Since I first published my findings on Aegean Marine on October 23rd, the stock is down 21%. The company reported third quarter earnings on November 15th and it seems the market is starting to realize the problems going on at the company.
Let's review the quarter and then review some of the issues I mentioned in my first article, which are all still occurring and some are getting worse. Gross spread was $23.40, flat year over year and down $2.70 from the second quarter 2012. Most problematic was volume, essentially flat at 2.7m tons. I find this problematic because the company is not utilizing the expanded fleet to increase bunker sales. The annual run rate of 10.5m tons is the same as in 2010 when the company had 9 less vessels.
The company reported earnings per share of $.17 which matched consensus analyst estimates. In my opinion, the company missed by a wide margin since the company benefited from foreign exchange gains and a low tax rate. These two boosted earnings per share by $.09 cents, $.05 from the FX gain and $.04 from the whopping 7% tax rate. In the 3rd quarter, the trend of more gross profit coming from non-core activities like voyage revenues and brokerage fees, which the company refers to as "other revenue", hit a record $10.4m or 14.1% of total gross profit.
Also in the quarter the company sold a great deal of trade receivables, something I believe to be problematic because of the cost of financing. On page 6 of the 6-K, ANW disclosed the sale of $583m in trade receivables year to date. Backing out the $398m from the first six months, the company sold $148m in the quarter easily surpassing the $22.2m provided by cash flow from operations mentioned in the earnings press release.
Even more worrisome is the company's accounts payables to third parties increased by 31% from $208m to $273m. This means the company didn't pay its suppliers in a timely manner or in other words, the company is stretching its payables to make up for the large increase in trade receivables, which increased $78m in the quarter. Aegean would only have $11m in cash vs. $77m reported on the balance sheet if it kept its accounts payable flat quarter over quarter. Historically, Aegean would simply borrow to facilitate the negative cash flow but since the company is pushing up against its debt covenants (total leverage), the company is finding new ways to mask the cash flow problem.

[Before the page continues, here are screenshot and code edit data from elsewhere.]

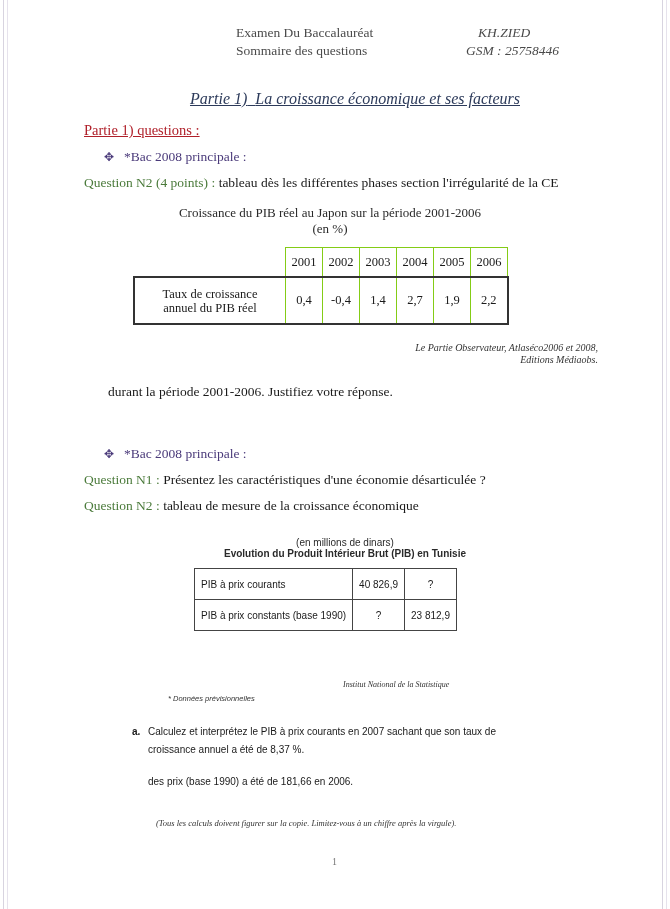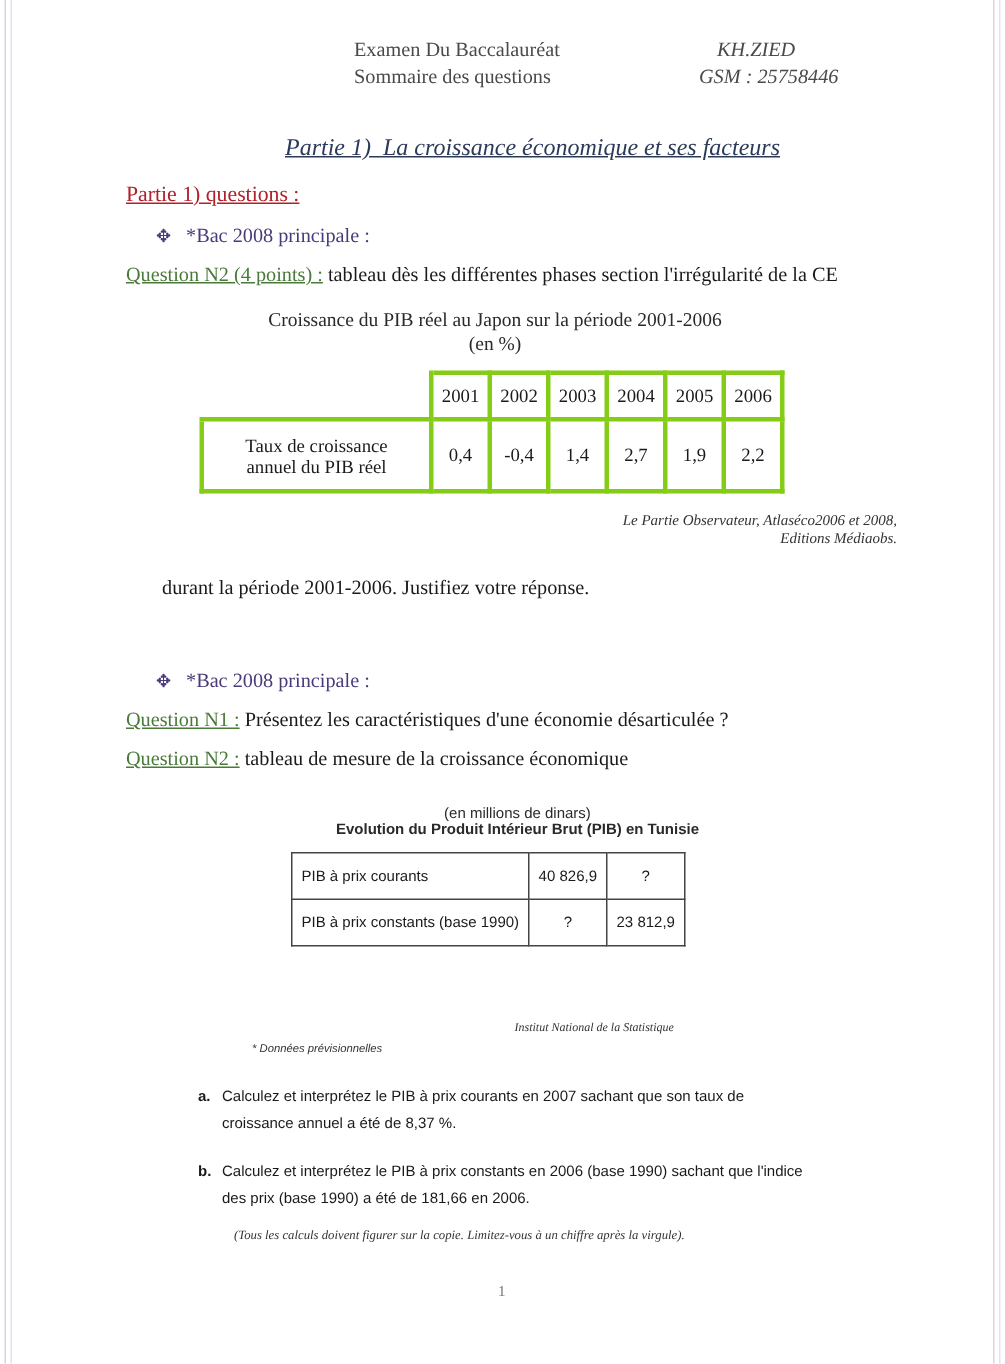"Question N2 (4 points) :" .q-label { text-decoration: underline -> none }
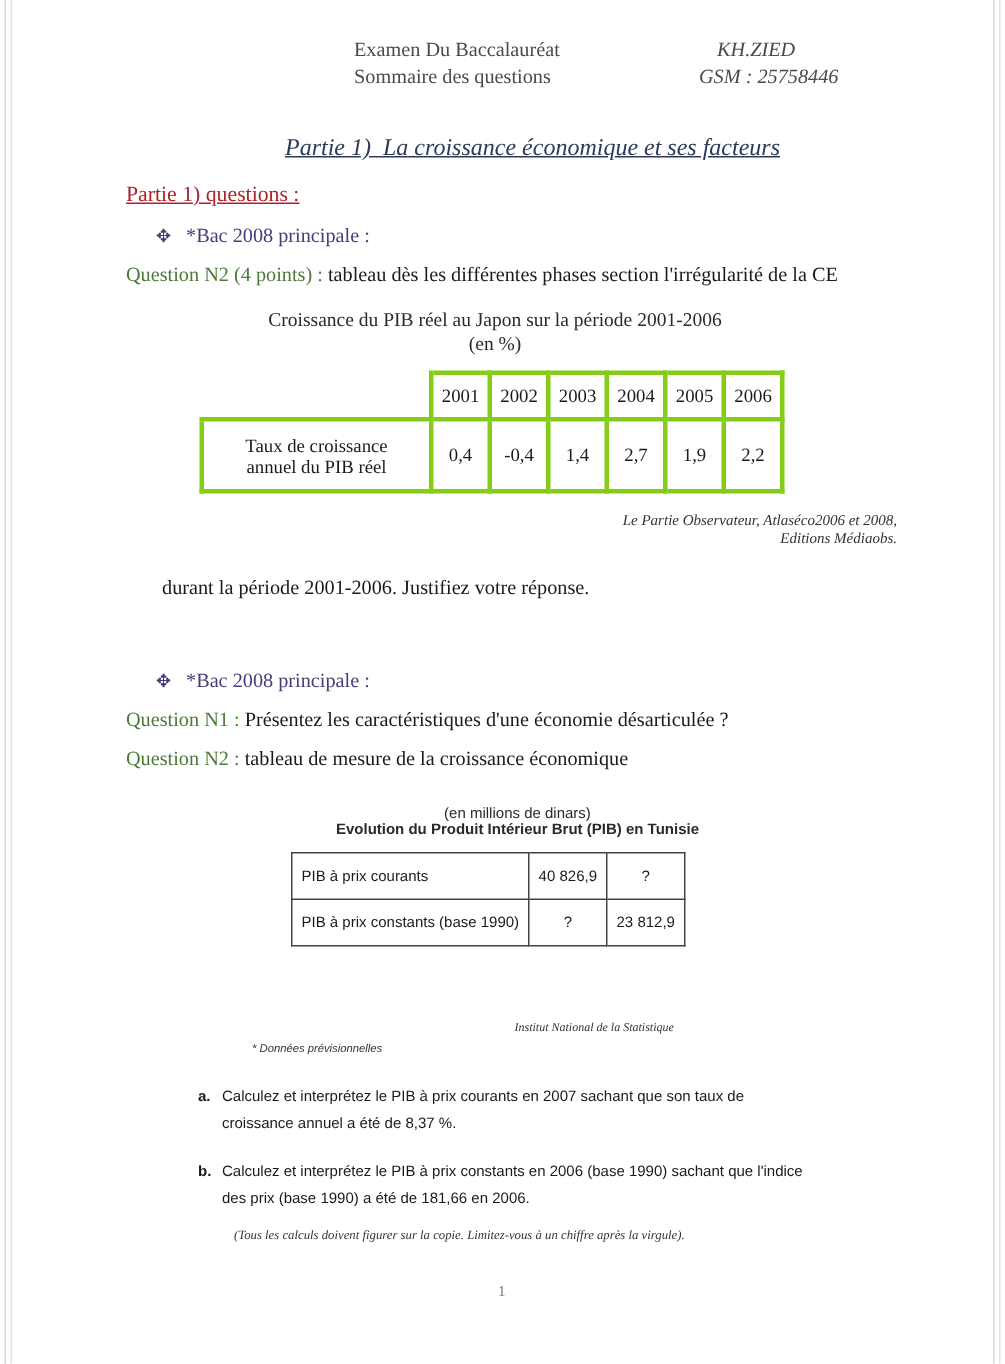"2001" .t1 td { border: 3px solid #84cc16 -> 1px solid #84cc16 }
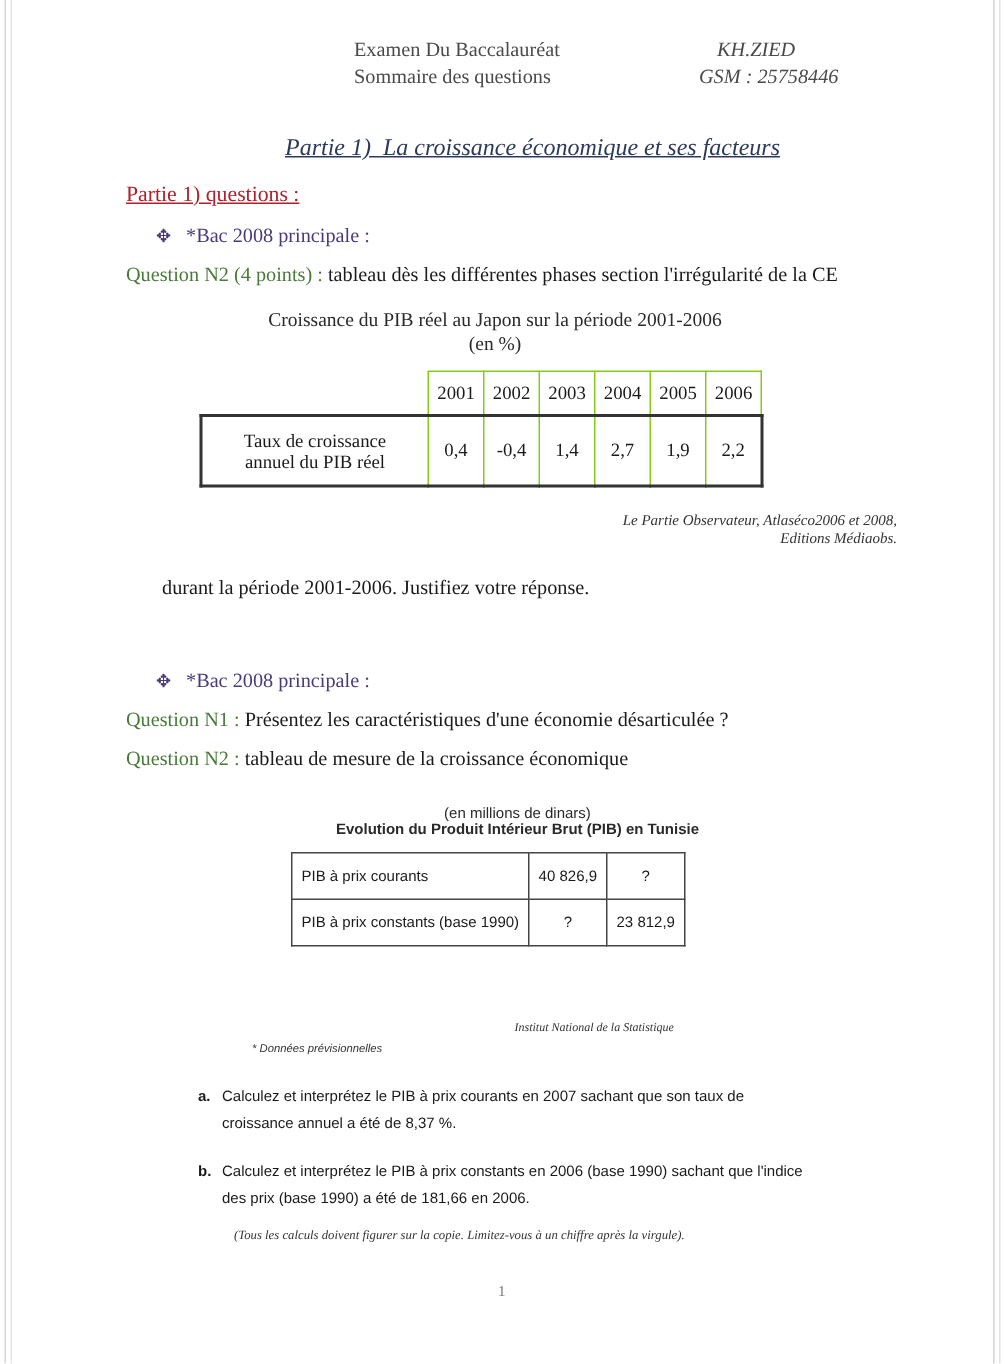"b. Calculez et interprétez le" div { html: <div><b>b.</b><span>Calculez et interprétez le PIB à prix constants en 2006 (base 1990) sachant que l'indice</span></div> -> none }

Also disclosed on page 10 of the 6-K, the company is again in violation of its debt covenants. The current ratio is 1.09 vs. the covenant of 1.10 and working capital is $74.5m vs. a minimum of $75m. Even though the violations are only "marginal", I think it does not bode well for the company since the covenants were recently relaxed and Aegean is attempting to roll over its senior secured credit facility due January 2013. May I add this facility has the strictest covenants of all the company's debt. I eagerly look forward to see the terms of the new facility.
To give you a sense of company management, on November 20th as the stock had sold off, the company issued a press release about the board approving a share buyback of 1m shares. This press release doesn't contain any new information. According to the 2011 20-F, the stock buyback was approved on July 20, 2011 and will last for 12 months. I'm not sure why management felt it needed to announce this old news other than an attempt to artificially prop up the stock at the same time it is negotiating the new debt facility.
Aegean is barely meeting its debt covenants at a time when refinancing in the shipping industry is getting tougher. Time will tell.
Disclosure: I am short ANW. I wrote this article myself, and it expresses my own opinions. I am not receiving compensation for it. I have no business relationship with any company whose stock is mentioned in this article.